Physican Order for Life Sustaining Treatment
A relatively new estate planning technique is the Physician Order for Life Sustaining Treatments (POLST). As described in Julie Appleby, Debate surrounds end-of-life expenses–Should treatment be provided, regardless of cost or quality of life?, USA Today, Oct. 19, 2006, at 1B, 2B:
On the forms, patients can say whether they want cardiopulmonary resuscitation, antibiotics or feeding tubes. Conversely, they can specify that they want full treatment, including breathing machines and feeding tubes. And for how long.

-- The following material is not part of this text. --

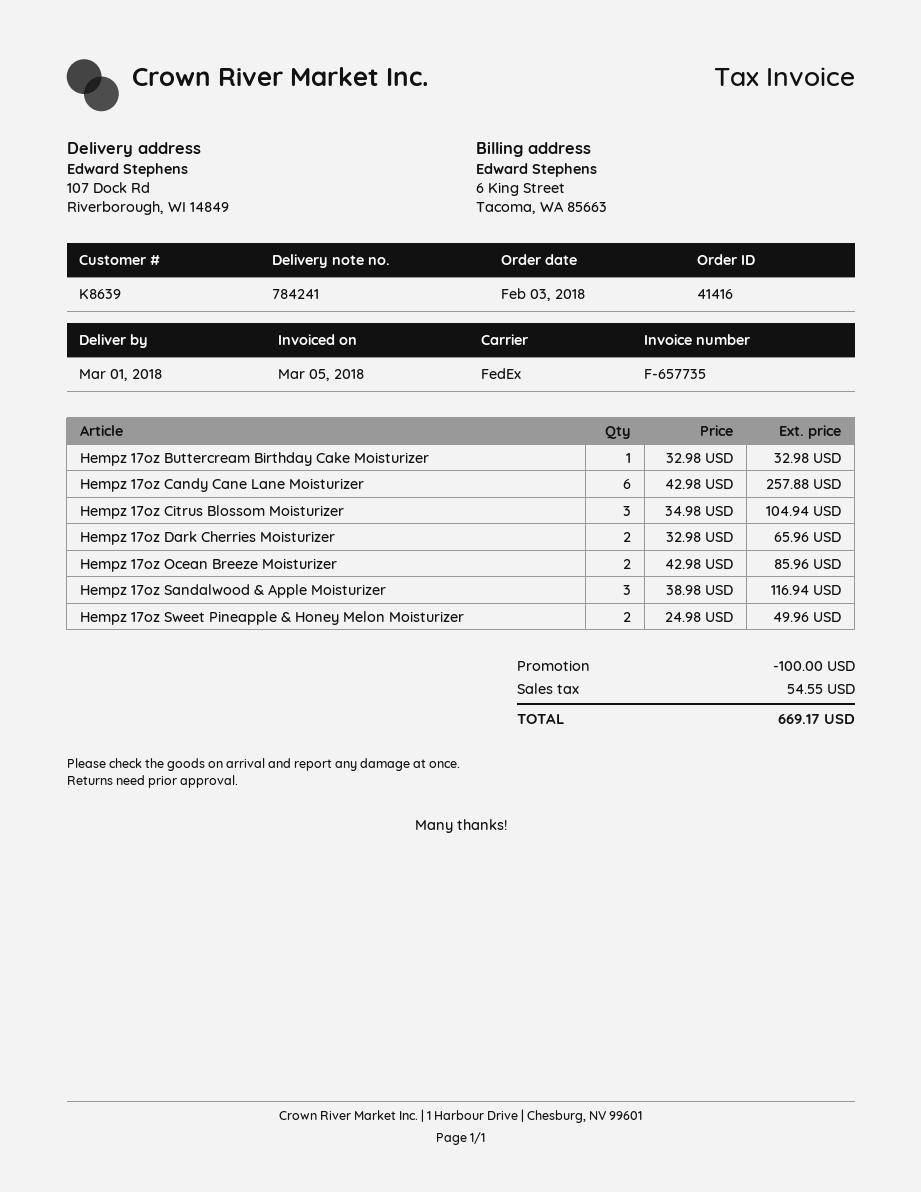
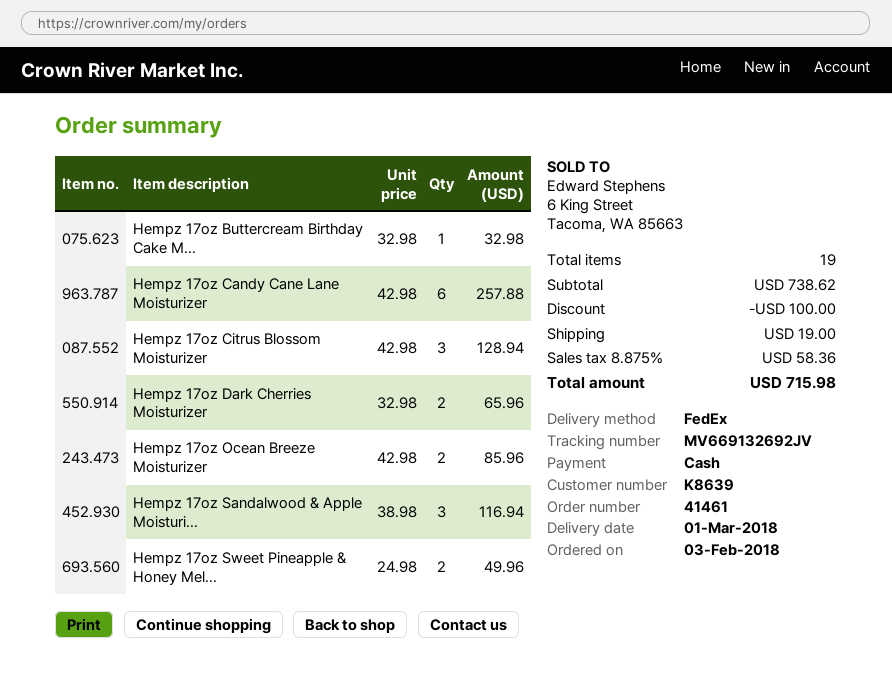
order number: 41416 -> 41461
Hempz 17oz Citrus Blossom Moisturizer: 3 x 34.98 = 104.94 -> 3 x 42.98 = 128.94
shipping: none -> 19.00
tax: 54.55 -> 58.36
total: 669.17 -> 715.98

The forms differ from so-called advance directives, which are also called living wills, which name someone to speak on behalf of a patient and state patient wishes. Instead, the forms are doctor’s orders, similar to directions written into medical charts, that are recognized and followed by medical personnel from technicians on ambulances to staff at hospitals and nursing homes. * * *
The POLST forms in Oregon, which are printed on bright pink paper and can be transmitted electronically by hospitals and other medical providers, are “for the individual who is in life’s last chapter,” she says.
Oregon was the first state to authorize POLST documents. According to Julie Appleby, Few states allow forms spelling out patients’ wishes, USA Today, Oct. 19, 2006, at 2B,
Washington state and West Virginia, along with parts of New York and Wisconsin, have similar programs. Advocates in a handful of other states, including Hawaii, Utah, Florida and Nevada, are developing them.